Based on the literature review and research objectives, this study tests the following hypotheses:

  • H1: There is a significant positive relationship between the introduction of mandatory ESG reporting requirements and the quality and comprehensiveness of ESG disclosures among Indian listed companies.
  • H2: ESG compliance levels vary significantly across industry sectors, with higher compliance in sectors with greater international exposure and consumer visibility.
  • H3: Companies subject to oversight from multiple regulatory bodies (MCA, SEBI, and RBI) demonstrate higher ESG compliance levels than those regulated primarily by a single authority.
  • H4: The alignment between Indian ESG regulatory requirements and international standards is positively associated with foreign institutional investment in Indian companies.
  • H5: The enforcement mechanisms employed by regulatory bodies significantly influence ESG compliance levels among regulated entities.

5. Methodology

5.1 Research Design

This study employs a mixed-methods approach combining quantitative analysis of ESG compliance data with qualitative assessment of regulatory frameworks. The research design incorporates three primary components: (1) longitudinal analysis of ESG disclosure trends, (2) comparative assessment of regulatory approaches, and (3) statistical analysis of factors influencing compliance levels.

5.2 Data Collection

5.2.1 Sample Selection

The quantitative analysis is based on a sample of 500 companies listed on the National Stock Exchange (NSE) of India. The sample includes the NIFTY 50 companies and additional firms selected using stratified random sampling to ensure representation across sectors and company sizes. The study period spans from fiscal year 2018-19 to 2023-24, capturing key regulatory developments including the transition from BRR to BRSR frameworks.

5.2.2 ESG Disclosure Data

ESG disclosure data was collected from multiple sources:

  • Annual reports and sustainability reports published by sample companies
  • Business Responsibility Reports and Business Responsibility and Sustainability Reports
    • ESG ratings from established providers including CRISIL ESG scores, S&P Global ESG scores, and MSCI ESG ratings
    • Carbon Disclosure Project (CDP) submissions for environmental metrics

    5.2.3 Regulatory Data

    Information regarding regulatory frameworks was gathered from:

    • Official notifications, circulars, and guidelines issued by MCA, SEBI, and RBI
    • Policy documents and consultation papers
    • Parliamentary committee reports on corporate governance and sustainability
    • Expert interviews with 15 regulatory officials, compliance officers, and sustainability practitioners

    5.3 Variables and Measurement

    5.3.1 Dependent Variables

    • ESG Disclosure Score: A composite measure (0–100) assessing the comprehensiveness of ESG disclosures based on predefined criteria aligned with international standards.
    • Environmental Compliance Index: Measure of compliance with environmental disclosure requirements (0–100).
    • Social Responsibility Index: Measure of compliance with social responsibility disclosure requirements (0–100).
    • Governance Quality Score: Assessment of corporate governance practices and transparency (0–100).

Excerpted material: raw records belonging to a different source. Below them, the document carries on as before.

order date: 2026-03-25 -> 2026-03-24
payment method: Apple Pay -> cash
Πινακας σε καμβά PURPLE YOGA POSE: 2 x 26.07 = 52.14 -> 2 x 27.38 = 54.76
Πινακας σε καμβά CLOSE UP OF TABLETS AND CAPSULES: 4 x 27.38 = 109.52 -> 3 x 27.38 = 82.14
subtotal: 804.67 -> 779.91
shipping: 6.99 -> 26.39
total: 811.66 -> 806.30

    5.3.2 Independent Variables

    • Regulatory Exposure: Categorized as high, medium, or low based on the number of ESG-related regulatory bodies overseeing the company.
    • Sector Classification: Companies categorized into 10 sectors based on NSE classification.
    • Company Size: Based on market capitalization (large, mid, small).
    • International Presence: Measured by percentage of international revenue.
    • Ownership Structure: Categories including promoter-owned, institutional, government, and widely held.

    5.3.3 Control Variables

    • Financial performance indicators (ROA, ROE)
    • Company age
    • Board composition
    • Presence of dedicated sustainability committee

    5.4 Analytical Approach

    The study employs several analytical techniques:

    1. Descriptive Statistics: To identify trends in ESG disclosure and compliance across years, sectors, and company characteristics.
    2. Panel Data Regression: To analyze the relationship between regulatory factors and ESG compliance while controlling for company-specific variables.
    3. Difference-in-Differences Analysis: To assess the impact of specific regulatory interventions (e.g., introduction of BRSR) on ESG disclosure practices.
    4. Content Analysis: Qualitative assessment of regulatory frameworks and their implementation.
    5. Structural Equation Modelling: To examine the interrelationships between different aspects of ESG compliance and their determinants.

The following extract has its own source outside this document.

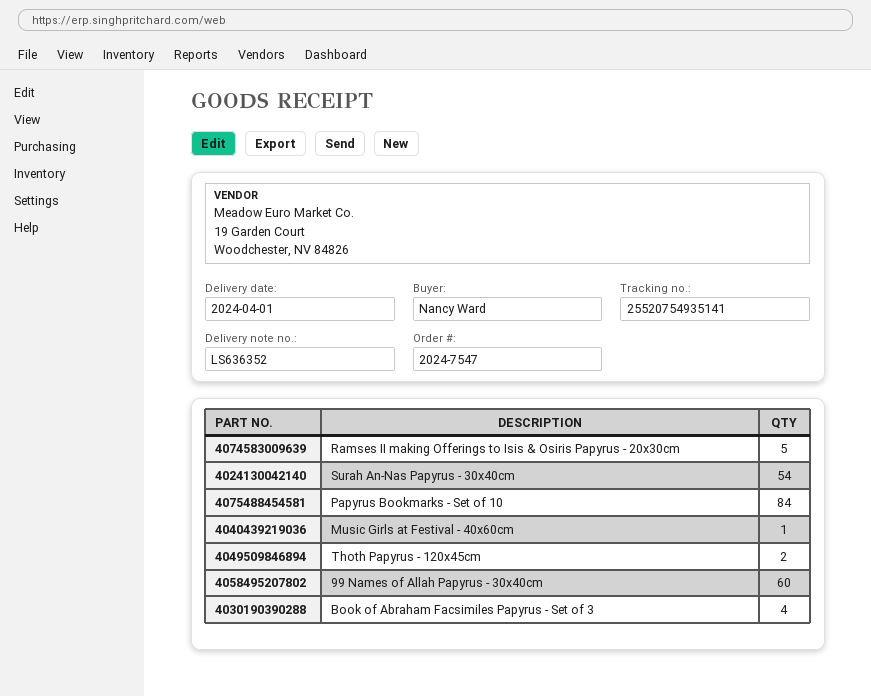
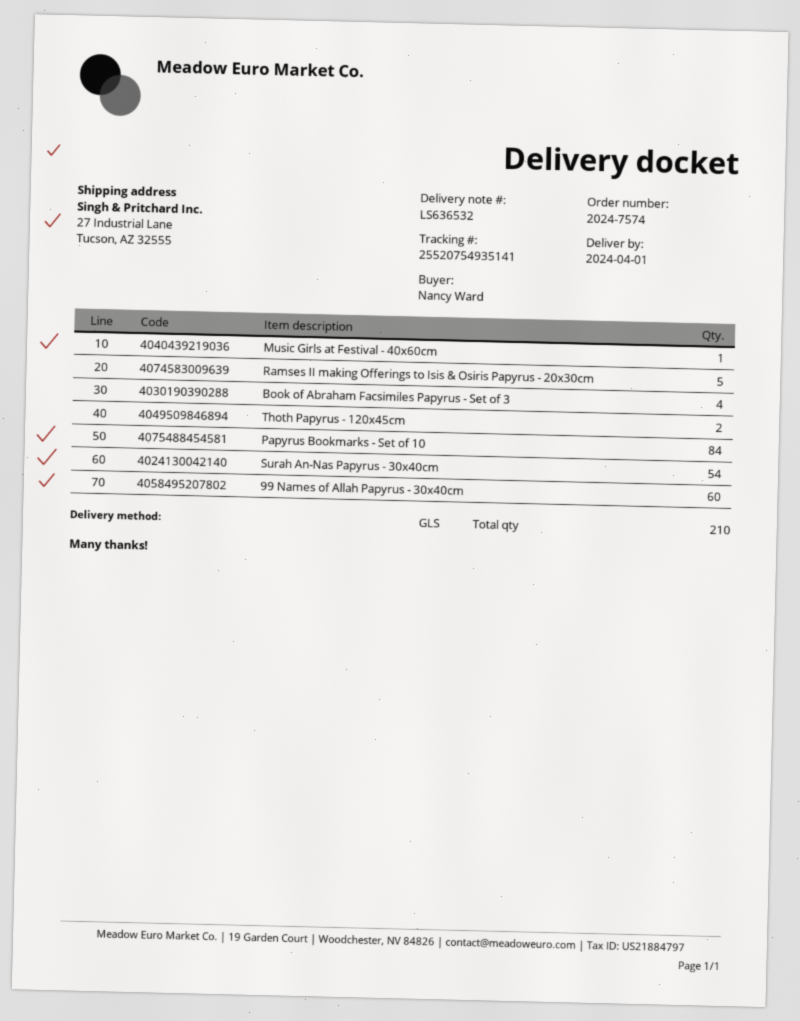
order number: 2024-7547 -> 2024-7574
delivery note number: LS636352 -> LS636532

    5.5 Reliability and Validity

    To ensure reliability and validity of findings, the research incorporates several measures:

    • Multiple data sources for triangulation
    • Inter-rater reliability testing for content analysis
    • Robustness checks using alternative model specifications
    • Validity testing of constructed indices through expert review and statistical validation

    6. Results and Analysis

    6.1 Overview of India's ESG Regulatory Landscape

    The analysis of India's ESG regulatory framework reveals a complex ecosystem characterized by distinct yet overlapping mandates among key regulatory bodies. Table 1 summarizes the primary ESG-related responsibilities of each entity.

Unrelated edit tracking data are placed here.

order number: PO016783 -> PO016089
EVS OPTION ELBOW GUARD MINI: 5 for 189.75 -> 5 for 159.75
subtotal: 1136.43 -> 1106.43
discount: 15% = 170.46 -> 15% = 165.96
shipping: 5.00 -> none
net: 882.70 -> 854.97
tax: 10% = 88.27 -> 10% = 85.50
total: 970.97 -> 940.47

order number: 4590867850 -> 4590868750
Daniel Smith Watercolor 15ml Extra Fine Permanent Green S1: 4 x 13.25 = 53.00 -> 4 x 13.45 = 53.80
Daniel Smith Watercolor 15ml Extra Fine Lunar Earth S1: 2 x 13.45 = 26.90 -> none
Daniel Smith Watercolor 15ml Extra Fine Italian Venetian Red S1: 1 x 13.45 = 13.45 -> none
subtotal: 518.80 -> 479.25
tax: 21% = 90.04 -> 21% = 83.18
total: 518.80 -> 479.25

    Table 1: Primary ESG Regulatory Mandates in India

    Regulatory Body

    Primary ESG Focus Areas

    Key Regulatory Instruments

    Ministry of Corporate Affairs

    Corporate governance, CSR compliance, Director responsibilities

    Companies Act 2013, National Guidelines on Responsible Business Conduct

    SEBI

    ESG disclosure requirements, Sustainable investment regulations, Green bond standards

    BRSR framework, ESG mutual fund disclosure requirements, Green debt securities framework

    RBI

    Climate risk management, Sustainable finance, Green lending guidelines

    Priority sector lending guidelines, Climate risk disclosure framework, Sustainable finance taxonomy

    The temporal analysis indicates an increasing convergence of regulatory approaches, with coordination mechanisms becoming more formalized over the study period. Notably, the establishment of inter-regulatory working groups on sustainable finance in 2022 marked a significant development in harmonizing approaches among the three bodies.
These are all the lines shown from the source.